I want to copy the lowest (least significant) B bits from a signed integer to an unsigned integer, both of arbitrary bit-width. The following is guaranteed:
I came up with the following solution based on memcpy:
template <std::unsigned_integral U, unsigned B>
constexpr U mask() {
if constexpr (B == 8 * sizeof(U))
return std::numeric_limits<U>::max();
else
return (static_cast<U>(1) << B) - 1;
}
template <std::unsigned_integral U, unsigned B, std::signed_integral S>
U copy_bits(S s)
{
U u{};
memcpy(&u, &s, std::min(sizeof(U), sizeof(S)));
return u & mask<U, B>();
}
However, I wonder whether the solution based on simple casting will work as well:
template <std::unsigned_integral U, unsigned B, std::signed_integral S>
U copy_bits(S s) {
return static_cast<U>(s) & mask<U, B>();
}
My question is whether both variants are guaranteed to have the same defined behavior, even in cases, where the bit-width of the signed type is larger than the bit-width of the unsigned type. I only care about C++20 or later standards (two's complement signed representation).

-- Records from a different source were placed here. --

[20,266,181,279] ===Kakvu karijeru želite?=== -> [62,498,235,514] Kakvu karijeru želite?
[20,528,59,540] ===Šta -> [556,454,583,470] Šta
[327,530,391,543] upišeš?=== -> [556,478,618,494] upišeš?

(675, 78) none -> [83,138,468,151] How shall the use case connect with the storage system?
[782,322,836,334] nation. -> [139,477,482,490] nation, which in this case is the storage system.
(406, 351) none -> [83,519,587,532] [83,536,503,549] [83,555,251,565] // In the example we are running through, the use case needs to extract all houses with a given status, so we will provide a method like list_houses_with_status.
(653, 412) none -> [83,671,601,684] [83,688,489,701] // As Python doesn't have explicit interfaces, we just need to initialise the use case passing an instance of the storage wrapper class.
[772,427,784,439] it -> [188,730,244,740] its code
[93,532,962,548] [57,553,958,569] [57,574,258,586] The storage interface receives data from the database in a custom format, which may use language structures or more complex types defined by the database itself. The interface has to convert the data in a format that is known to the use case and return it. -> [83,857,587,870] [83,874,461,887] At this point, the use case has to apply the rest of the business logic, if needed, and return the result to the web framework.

A simple exemplary use case:
int64_t i = -8;
auto u = copy_bits<uint16_t, 4>(i);
// expected value of 'u': '0b0000000000001000'
In my live demo, both variants provide the same result, and also generate the exact same machine code.
Conversions between signed and unsigned integers are just modular arithmetic (using the cardinality of the destination type). (Prior to C++20, this was guaranteed only in the direction to an unsigned type, but that’s enough here anyway.) That easily proves that your casting implementation is correct.